Em todo o caso, as partes no diferendo optaram por submeter este último a um tribunal arbitral ad hoc constituído com base no Regulamento de Arbitragem da Comissão das Nações Unidas para o Direito do Comércio Internacional (Cnudci) (6) e aceitaram, em conformidade com este regulamento de arbitragem, que a sede desse tribunal fosse estabelecida em Paris, ou seja, no território de um Estado‑Membro, neste caso a França, no qual o TCE é aplicável enquanto ato do direito da União. Para efeitos do processo instaurado no território desse Estado‑Membro, esta fixação da sede da arbitragem implica, portanto, a aplicação do direito da União, cujo respeito o órgão jurisdicional chamado a decidir tem a obrigação de assegurar, em conformidade com o artigo 19.° TUE.

Para responder à primeira questão do órgão jurisdicional de reenvio, relativa ao conceito de «investimento» na aceção do TCE, dado que esta interpretação é necessária para verificar a competência do tribunal arbitral ad hoc, o Tribunal de Justiça começa por examinar os diferendos suscetíveis de serem submetidos a um tribunal arbitral em aplicação do artigo 26.° do TCE. Com efeito, vários Estados‑Membros que participaram nas fases escrita e oral do processo pediram ao Tribunal de Justiça que precisasse se tal tribunal pode, no respeito do princípio da autonomia do sistema jurisdicional da União, decidir sobre um diferendo que opõe um operador de um Estado‑Membro a outro Estado‑Membro (7).

A este respeito, o Tribunal de Justiça precisa, em primeiro lugar, que o tribunal arbitral decide em conformidade com o TCE, que é um ato do direito da União e do direito internacional, pelo que esse tribunal pode ter de interpretar e aplicar o direito da União.

Em segundo lugar, tal tribunal arbitral não constitui um elemento do sistema jurisdicional de um Estado‑Membro, neste caso, a França.
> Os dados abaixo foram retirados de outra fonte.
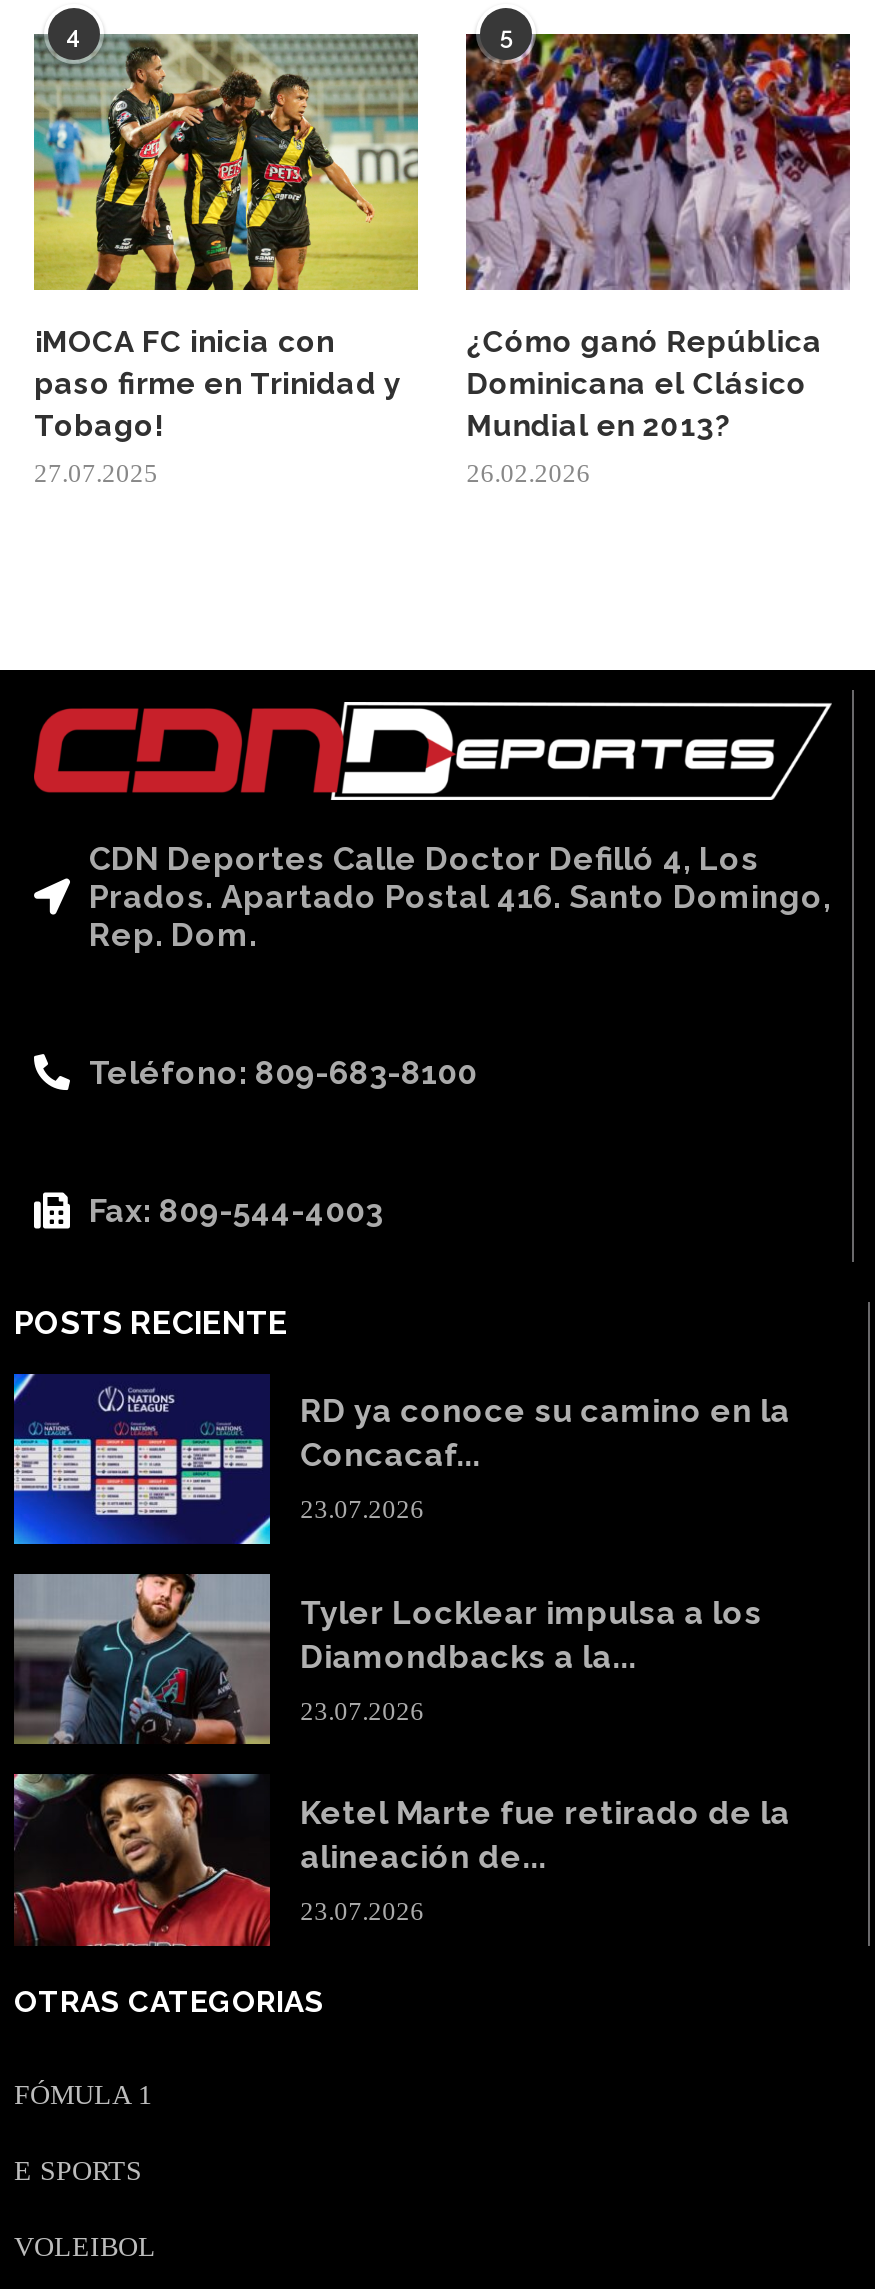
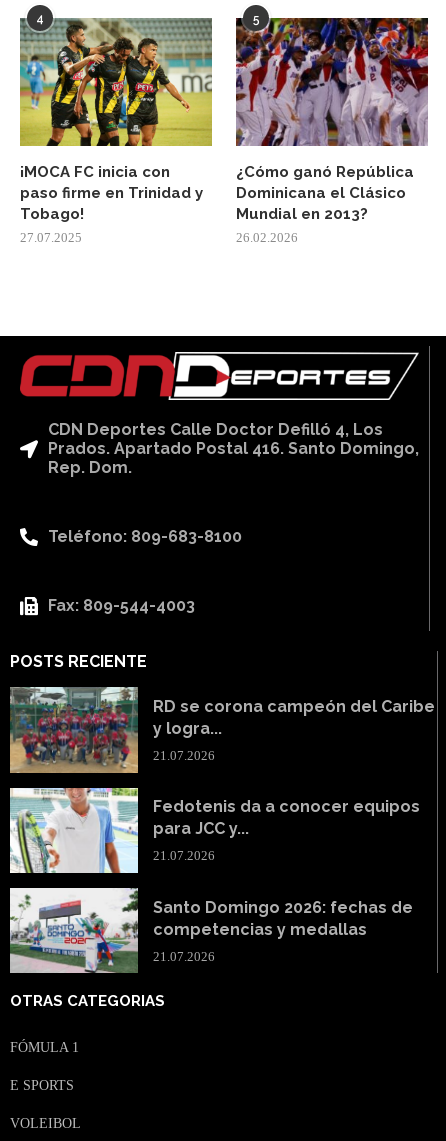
- [image]
- RD ya conoce su camino en la
- Concacaf...
+ [image]
+ RD se corona campeón del Caribe
+ y logra...

- 23.07.2026
+ 21.07.2026

- [image]
- Tyler Locklear impulsa a los
- Diamondbacks a la...
+ [image]
+ Fedotenis da a conocer equipos
+ para JCC y...

- 23.07.2026
+ 21.07.2026

- [image]
- Ketel Marte fue retirado de la
- alineación de...
+ [image]
+ Santo Domingo 2026: fechas de
+ competencias y medallas

- 23.07.2026
+ 21.07.2026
Daqui resulta que esse tribunal não pode ser qualificado de órgão jurisdicional «de um dos Estados‑Membros» na aceção do artigo 267.° TFUE e, por conseguinte, não está habilitado a submeter um pedido de decisão prejudicial ao Tribunal de Justiça (8).

Em terceiro lugar, a fim de garantir a compatibilidade com o princípio da autonomia do sistema jurisdicional da União, a sentença arbitral deve ser submetida à fiscalização de um órgão jurisdicional de um Estado‑Membro, suscetível de assegurar o pleno respeito do direito da União, garantindo que as questões de direito da União possam eventualmente ser submetidas ao Tribunal de Justiça através de um reenvio prejudicial. No caso em apreço, as partes no diferendo escolheram um tribunal arbitral com base no regulamento da Cnudci e aceitaram que a sede da arbitragem fosse estabelecida em Paris, o que torna o direito francês aplicável ao processo que tem por objeto a fiscalização jurisdicional da sentença arbitral. No entanto, essa fiscalização jurisdicional só pode ser exercida pelo órgão jurisdicional nacional em causa na medida em que o direito nacional o permita. Ora, o direito francês prevê apenas uma fiscalização limitada relativa, nomeadamente, à competência do tribunal arbitral. Além disso, o processo de arbitragem em causa é distinto de um processo de arbitragem comercial, que tem origem na autonomia da vontade das partes interessadas. Com efeito, resulta de um tratado por força do qual os Estados‑Membros são obrigados a resolver litígios que podem ter por objeto a aplicação ou a interpretação do direito da União.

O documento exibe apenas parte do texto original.